ON WORK AND LEISURE: Near her wooden desk in a small office crammed with finished baby clothes is a color poster bearing Maura Arellano’s motto, borrowed from Tennyson: “Arise, Go Forth and Conquer.” But after profiting from an export boom in infants’ clothing during the last three years, Maura said the family is ready to slow down.

“There was too much tension in the past three years,” she said. “I was always quarreling with my husband. We could hardly eat. We couldn’t talk to our children. They were asleep when we left for the factory and asleep when we arrived home.
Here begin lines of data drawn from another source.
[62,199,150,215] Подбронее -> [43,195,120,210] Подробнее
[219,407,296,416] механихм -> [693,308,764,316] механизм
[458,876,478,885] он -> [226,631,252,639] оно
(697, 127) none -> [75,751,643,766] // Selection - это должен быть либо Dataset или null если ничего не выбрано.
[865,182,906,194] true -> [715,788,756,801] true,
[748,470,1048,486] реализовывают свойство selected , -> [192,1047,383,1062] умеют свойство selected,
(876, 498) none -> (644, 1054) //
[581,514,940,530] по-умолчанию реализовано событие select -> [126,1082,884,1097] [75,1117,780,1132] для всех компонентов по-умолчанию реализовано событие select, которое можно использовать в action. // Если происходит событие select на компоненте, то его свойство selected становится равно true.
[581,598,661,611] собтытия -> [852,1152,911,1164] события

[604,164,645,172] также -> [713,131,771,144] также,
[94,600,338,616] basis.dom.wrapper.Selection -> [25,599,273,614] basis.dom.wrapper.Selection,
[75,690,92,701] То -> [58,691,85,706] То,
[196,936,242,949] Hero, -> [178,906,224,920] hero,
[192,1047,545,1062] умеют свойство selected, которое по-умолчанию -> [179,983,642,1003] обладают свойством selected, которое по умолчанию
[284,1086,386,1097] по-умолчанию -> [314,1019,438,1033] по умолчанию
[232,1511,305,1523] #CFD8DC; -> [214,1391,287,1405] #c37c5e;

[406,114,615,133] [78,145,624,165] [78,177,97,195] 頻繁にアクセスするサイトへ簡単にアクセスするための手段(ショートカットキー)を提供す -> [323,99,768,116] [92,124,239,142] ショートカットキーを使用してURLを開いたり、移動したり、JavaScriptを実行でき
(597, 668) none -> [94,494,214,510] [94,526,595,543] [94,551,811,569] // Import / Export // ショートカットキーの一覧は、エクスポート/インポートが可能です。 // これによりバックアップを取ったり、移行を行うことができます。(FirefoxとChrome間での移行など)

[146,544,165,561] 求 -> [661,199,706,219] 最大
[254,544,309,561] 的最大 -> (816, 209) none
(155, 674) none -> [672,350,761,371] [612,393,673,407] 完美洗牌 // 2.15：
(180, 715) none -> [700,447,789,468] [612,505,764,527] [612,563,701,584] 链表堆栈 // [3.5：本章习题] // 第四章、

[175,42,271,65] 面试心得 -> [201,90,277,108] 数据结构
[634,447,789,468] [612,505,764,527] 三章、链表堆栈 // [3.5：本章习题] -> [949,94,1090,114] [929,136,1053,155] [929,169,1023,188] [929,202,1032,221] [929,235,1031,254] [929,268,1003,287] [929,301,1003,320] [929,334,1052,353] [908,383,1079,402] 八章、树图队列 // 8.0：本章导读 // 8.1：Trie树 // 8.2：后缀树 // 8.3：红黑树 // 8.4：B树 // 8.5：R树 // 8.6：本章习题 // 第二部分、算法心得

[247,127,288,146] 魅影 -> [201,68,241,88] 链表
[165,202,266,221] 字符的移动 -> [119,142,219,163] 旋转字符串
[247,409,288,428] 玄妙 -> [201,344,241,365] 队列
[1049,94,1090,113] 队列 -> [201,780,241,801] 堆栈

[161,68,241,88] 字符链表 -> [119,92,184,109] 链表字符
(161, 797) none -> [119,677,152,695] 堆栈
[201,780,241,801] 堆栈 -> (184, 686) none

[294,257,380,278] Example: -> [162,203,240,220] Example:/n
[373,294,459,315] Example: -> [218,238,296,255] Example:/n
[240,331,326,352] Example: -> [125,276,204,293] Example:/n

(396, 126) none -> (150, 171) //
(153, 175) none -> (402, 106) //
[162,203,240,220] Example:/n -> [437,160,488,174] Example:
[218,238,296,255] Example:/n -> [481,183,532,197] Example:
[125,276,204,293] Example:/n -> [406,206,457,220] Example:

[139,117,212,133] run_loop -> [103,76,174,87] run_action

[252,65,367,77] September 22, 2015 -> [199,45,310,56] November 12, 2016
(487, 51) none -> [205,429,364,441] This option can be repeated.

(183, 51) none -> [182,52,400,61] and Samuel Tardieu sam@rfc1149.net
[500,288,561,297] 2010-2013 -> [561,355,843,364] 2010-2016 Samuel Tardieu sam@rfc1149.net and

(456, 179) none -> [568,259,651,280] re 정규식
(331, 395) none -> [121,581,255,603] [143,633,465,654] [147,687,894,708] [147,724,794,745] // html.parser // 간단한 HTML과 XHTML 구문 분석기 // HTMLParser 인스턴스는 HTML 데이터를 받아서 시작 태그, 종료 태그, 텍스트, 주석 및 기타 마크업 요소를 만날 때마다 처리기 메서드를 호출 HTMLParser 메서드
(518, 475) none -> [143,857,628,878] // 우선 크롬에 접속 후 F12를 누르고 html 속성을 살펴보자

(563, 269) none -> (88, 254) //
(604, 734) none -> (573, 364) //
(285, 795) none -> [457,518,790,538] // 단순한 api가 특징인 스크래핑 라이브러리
“Patience is the key to success,” Maura said. She and her husband started out as button-holers in someone else’s back-yard factory. She was 16 and he was 14 when they met. Newly married nine years later, they worked for a time in a relative’s factory. But then a dispute forced them out. Maura borrowed $100, bought a secondhand sewing machine, hired two workers and started producing baby clothes for her sister, who was exporting to Britain. It was 1980.

She was able to buy a jeep with profits from the first shipment. Her sister backed out of the project, but Maura found new exporters. As volume increased, she rented the land the factory now occupies and started building, using the jeep as collateral.

Now the Arellanos own more than 100 sewing machines and employ 120 workers, most of whom sew at home. They have no debt.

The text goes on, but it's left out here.